名前を呼ばれて、私は少し緊張しながら立ち上がった。

横に座っていた藤澤先生を見ると、
「行ってこい」と無言の視線で頷かれた気がして、
私は小さく会釈して診察室へ入った。

診察室の中には、白衣を着た柔らかそうな雰囲気の医師が座っていた。

赤井「こんにちは、内科の赤井です。今日はどうされましたか?」

「……あ、あの……ちょっと風邪気味で、食欲がなくて。
 熱も少しあるので、点滴だけお願いできたらと思って」

できる限り自然に、あっさりと。
いつもの患者さん対応のテンションを真似るようにして言葉を並べる。

けれど赤井医師は、私の話が終わる前から、どこかニヤリとしていた。

赤井「なるほど、“風邪”と。
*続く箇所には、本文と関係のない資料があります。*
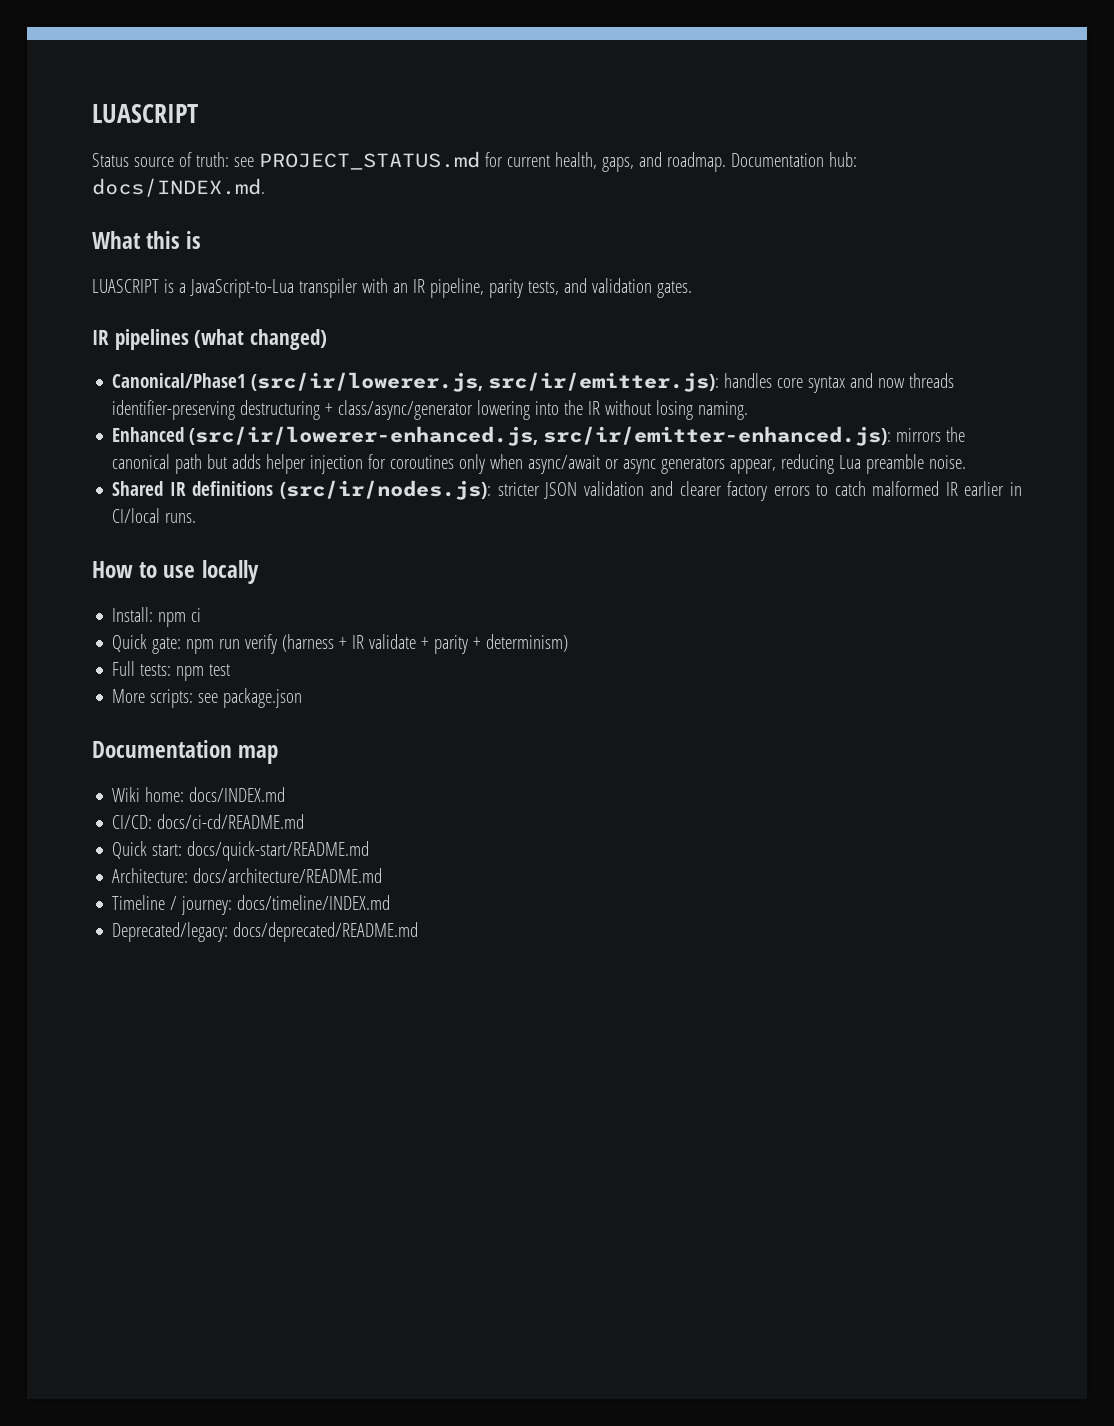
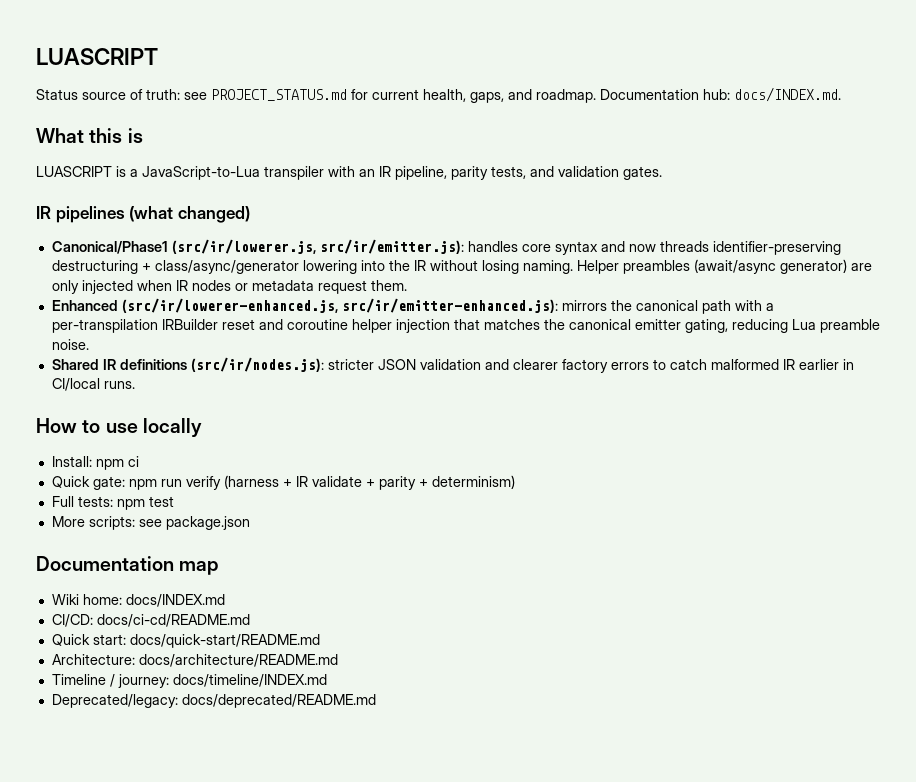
+ Helper preambles (await/async generator) are only injected when IR nodes or metadata request them.
- Enhanced (src/ir/lowerer-enhanced.js, src/ir/emitter-enhanced.js): mirrors the canonical path but adds helper injection for coroutines only when async/await or async generators appear, reducing Lua preamble noise.
+ Enhanced (src/ir/lowerer-enhanced.js, src/ir/emitter-enhanced.js): mirrors the canonical path with a per-transpilation IRBuilder reset and coroutine helper injection that matches the canonical emitter gating, reducing Lua preamble noise.

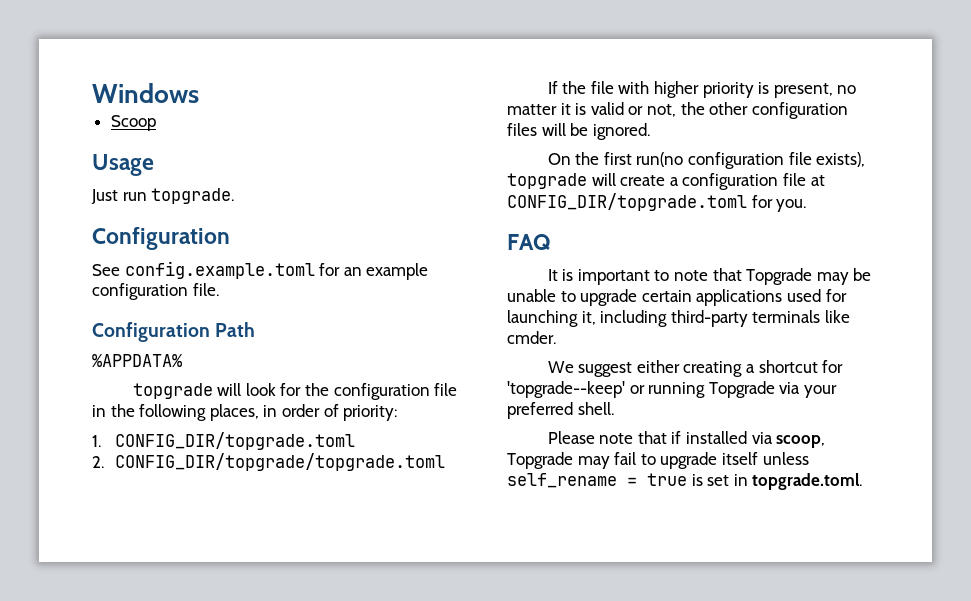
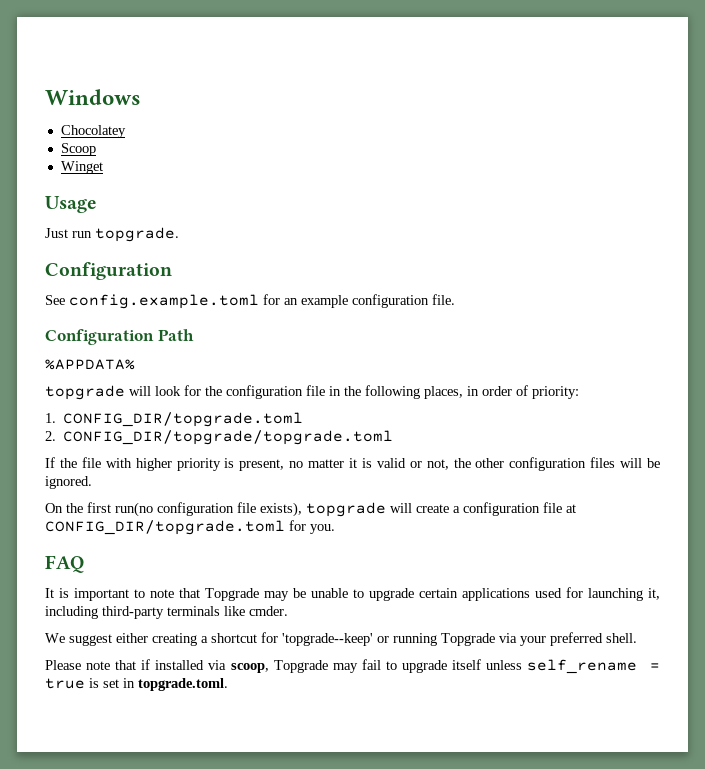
+ Chocolatey
+ Winget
……で、点滴だけで帰りたいと」

「あ、はい……」

赤井「うん、うん……」

そう言いながら、赤井先生は手元のカルテを確認するふりをして、
軽くため息をついた。

赤井「……あのさ、須藤さん。
 実はさっき、君を連れてきた人から連絡受けてるんだよね」

「……え」

赤井「“そっち行かせるけど、もし症状とか誤魔化すようなこと言ったら、即呼べ”って。
 ……怖いでしょ、あの人。昔からあの調子だからさ」

私は思わず沈黙した。

先生は私の様子を見て、少しだけ笑った。

赤井「冗談。でも、マジで心配してたよ。……藤澤とは同期なんだ、大学の」

そう言って、やわらかい声で続ける。

赤井「点滴だけじゃなくて、一応レントゲンと血液検査だけでもしよう。」

私の胸の奥が、静かに揺れた。

“点滴だけ受けて、あとは何もなかったことにしよう”
そう思っていた自分の計算が、すべて見透かされていた。